Le monde est un endroit différent de ce qu’il aurait pu être parce qu’il était illégal pour ma mère de naissance de m’avorter alors qu’elle était enceinte. Votre vie est différente parce qu’elle ne pouvait pas m’avorter légalement parce que vous êtes assis à entendre mes mots aujourd’hui  ! Mais vous n’avez pas besoin d’avoir un impact sur des audiences pour que votre vie importe. Il y a quelque chose que nous manquons tous aujourd’hui à cause des générations actuelles qui ont été avortées et cela importe.

Une des choses les plus épatantes que j’ai apprise est que le violeur N’est PAS mon créateur comme certaines personnes aimeraient que je le croie. Ma valeur et mon identité ne sont pas établies en tant que «  produit de viol  » mais en tant qu’enfant de Dieu. Le psaume 68-5, 6 affirme  : «  Père des orphelins… c’est Dieu dans son lieu de sainteté. Dieu donne à l’isolé le séjour d’une maison.  » Et le psaume 27,10 : « Si mon père et ma mère m’abandonnent, le Seigneur m’accueillera  ». Je sais qu’il n’y a pas de honte à être adoptée. On nous dit dans le Nouveau Testament que c’est dans l’esprit d’adoption que nous sommes appelés enfants de Dieu par le Christ notre Seigneur. Alors, Il a dû avoir une très haute idée de l’adoption pour utiliser cette image de Son amour pour nous  !

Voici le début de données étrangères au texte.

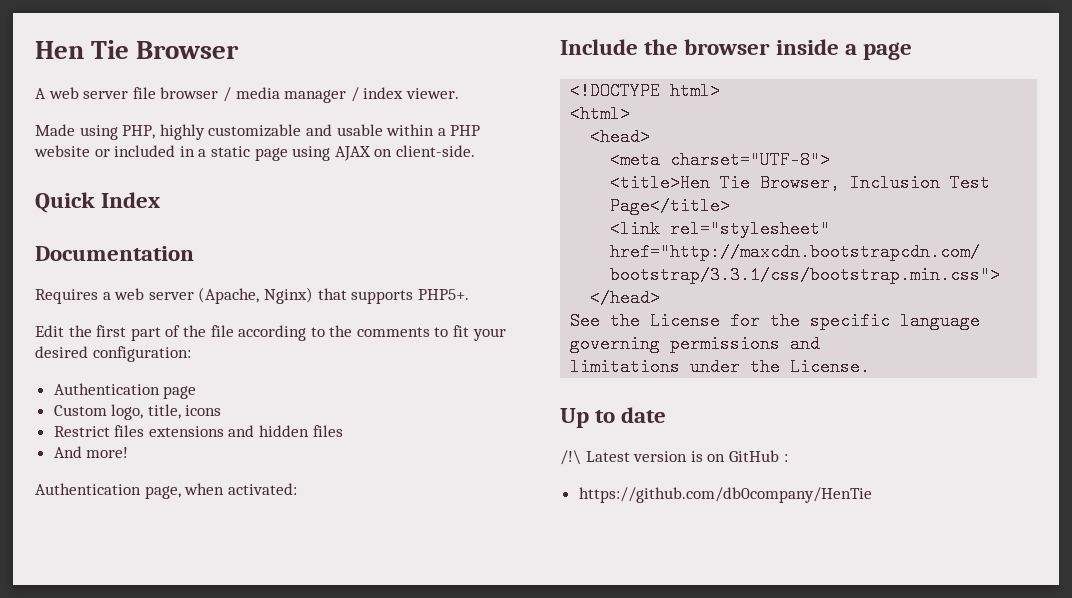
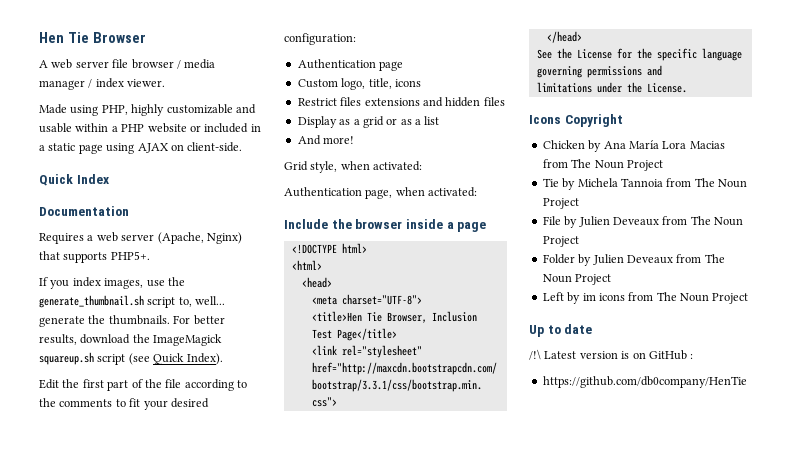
(469, 294) none -> [39,277,185,289] [39,295,226,308] [39,315,225,327] [39,334,223,346] [39,352,223,365] // If you index images, use the generate_thumbnail.sh script to, well... generate the thumbnails. For better results, download the ImageMagick squareup.sh script (see Quick Index).
[53,446,129,458] And more! -> [297,116,440,128] [297,135,355,145] [284,161,423,173] Display as a grid or as a list // And more! // Grid style, when activated:
(871, 367) none -> [529,114,623,127] [542,140,725,152] [542,159,663,171] [542,178,747,190] [542,198,579,209] [542,216,743,228] [542,236,579,247] [542,254,725,266] [542,274,612,285] [542,292,749,304] // Icons Copyright // Chicken by Ana María Lora Macias from The Noun Project // Tie by Michela Tannoia from The Noun Project // File by Julien Deveaux from The Noun Project // Folder by Julien Deveaux from The Noun Project // Left by im icons from The Noun Project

Mais ce qui est plus important, j’ai appris, je serai capable d’apprendre à mes enfants et j’apprends à d’autres que votre valeur ne se fonde pas sur les circonstances de votre conception, sur vos parents, sur votre fratrie, votre compagnon, votre maison, vos vêtements, votre apparence, votre Q.I., vos notes, vos performances, votre argent, votre occupation, vos succès ou échecs, ou vos capacités et handicaps — ce sont des mensonges qui sont perpétrés dans notre société. C’est un fait que, les conférenciers les plus motivants disent à leurs auditeurs que s’ils pouvaient juste faire quelque chose d’eux-mêmes et atteindre un certain standing sociétal, alors ils pourraient être eux aussi «  quelqu’un  ». Mais le fait est que personne ne peut atteindre ces standards ridicules et que beaucoup de gens en resteront incroyablement loin et alors, est-ce que cela signifie qu’ils ne sont pas «  quelqu’un  » ou qu’ils sont des «   rien du tout  »  ? La vérité est que vous n’avez pas be­soin de prouver votre valeur à quiconque et si vous voulez réellement connaître votre valeur, tout ce que vous avez à faire c’est regarder la Croix — parce que c’est le prix qui a été payé pour votre vie  ! C’est la valeur infinie que Dieu a investie pour votre vie  ! Il pense que vous avez beaucoup de valeur et moi aussi. Ne voulez-vous pas vous joindre à moi pour affirmer la valeur des autres aussi, en parole et en action  ? Pour ceux qui parmi vous diraient «  Eh bien, je ne crois pas en Dieu et je ne crois pas en la Bible alors je suis pro-choix  » je vous recommande de lire mon essai Le droit de l’enfant à naître à ne pas être injustement tué, une philosophie de l’approche des droits. Je vous assure que vous ne gaspillerez pas votre temps.

 

Une réflexion sur « Dites-moi en face que je n’aurais jamais dû vivre ! »

  1. PRUDENCE
    Je viens de lire ce témoignage avec attention . Aussi troublant et aussi douloureux que soit ce témoignage , en aucun cas un viol ne peut être cautionné . Ceci dit , il n’y a que la personne concernée qui pourra décider pour elle-même et l’enfant à venir , tout en se faisant aider .
    J’ai eu connaissance d’une histoire de vie : une dame qui s’est fait violée à 20 ans , a eu une fille , à cet époque l’avortement n’était pas autorisé en France . Cette dame ne s’est jamais mariée , elle a toujours dit à sa fille qu’elle était née d’une belle histoire d’amour . Quelques jours avant de mourir , cette dame a dit la vérité à sa fille . La fille a remercié sa mère de l’avoir préservée , mais elle m’a dit qu’elle aurait préféré que sa mère ne lui dise rien .
    Je souhaite à Rebecca Kiessling de se tourner résolument vers la vie .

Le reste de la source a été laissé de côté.